## Input records
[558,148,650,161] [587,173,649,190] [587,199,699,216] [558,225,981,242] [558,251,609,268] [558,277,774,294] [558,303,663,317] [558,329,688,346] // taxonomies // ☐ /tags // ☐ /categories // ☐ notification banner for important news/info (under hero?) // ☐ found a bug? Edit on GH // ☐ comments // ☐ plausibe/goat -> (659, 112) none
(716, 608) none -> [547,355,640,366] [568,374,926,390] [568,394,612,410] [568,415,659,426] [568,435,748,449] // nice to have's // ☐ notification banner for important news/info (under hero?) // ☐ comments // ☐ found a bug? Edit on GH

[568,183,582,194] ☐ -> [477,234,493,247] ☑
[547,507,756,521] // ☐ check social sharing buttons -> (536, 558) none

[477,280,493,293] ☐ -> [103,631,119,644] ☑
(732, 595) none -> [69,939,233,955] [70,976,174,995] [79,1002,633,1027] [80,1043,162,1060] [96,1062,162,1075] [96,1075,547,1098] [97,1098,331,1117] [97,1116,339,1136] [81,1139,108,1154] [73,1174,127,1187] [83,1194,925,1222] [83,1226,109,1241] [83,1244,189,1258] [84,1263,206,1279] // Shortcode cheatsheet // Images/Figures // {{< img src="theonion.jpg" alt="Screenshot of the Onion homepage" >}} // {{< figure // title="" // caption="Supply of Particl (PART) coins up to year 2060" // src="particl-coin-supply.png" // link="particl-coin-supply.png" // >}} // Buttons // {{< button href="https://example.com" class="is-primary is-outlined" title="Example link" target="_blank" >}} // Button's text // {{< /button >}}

## What you will do
Please return the data above in full, without altering a single line.

## Response to this task
[558,148,650,161] [587,173,649,190] [587,199,699,216] [558,225,981,242] [558,251,609,268] [558,277,774,294] [558,303,663,317] [558,329,688,346] // taxonomies // ☐ /tags // ☐ /categories // ☐ notification banner for important news/info (under hero?) // ☐ found a bug? Edit on GH // ☐ comments // ☐ plausibe/goat -> (659, 112) none
(716, 608) none -> [547,355,640,366] [568,374,926,390] [568,394,612,410] [568,415,659,426] [568,435,748,449] // nice to have's // ☐ notification banner for important news/info (under hero?) // ☐ comments // ☐ found a bug? Edit on GH

[568,183,582,194] ☐ -> [477,234,493,247] ☑
[547,507,756,521] // ☐ check social sharing buttons -> (536, 558) none

[477,280,493,293] ☐ -> [103,631,119,644] ☑
(732, 595) none -> [69,939,233,955] [70,976,174,995] [79,1002,633,1027] [80,1043,162,1060] [96,1062,162,1075] [96,1075,547,1098] [97,1098,331,1117] [97,1116,339,1136] [81,1139,108,1154] [73,1174,127,1187] [83,1194,925,1222] [83,1226,109,1241] [83,1244,189,1258] [84,1263,206,1279] // Shortcode cheatsheet // Images/Figures // {{< img src="theonion.jpg" alt="Screenshot of the Onion homepage" >}} // {{< figure // title="" // caption="Supply of Particl (PART) coins up to year 2060" // src="particl-coin-supply.png" // link="particl-coin-supply.png" // >}} // Buttons // {{< button href="https://example.com" class="is-primary is-outlined" title="Example link" target="_blank" >}} // Button's text // {{< /button >}}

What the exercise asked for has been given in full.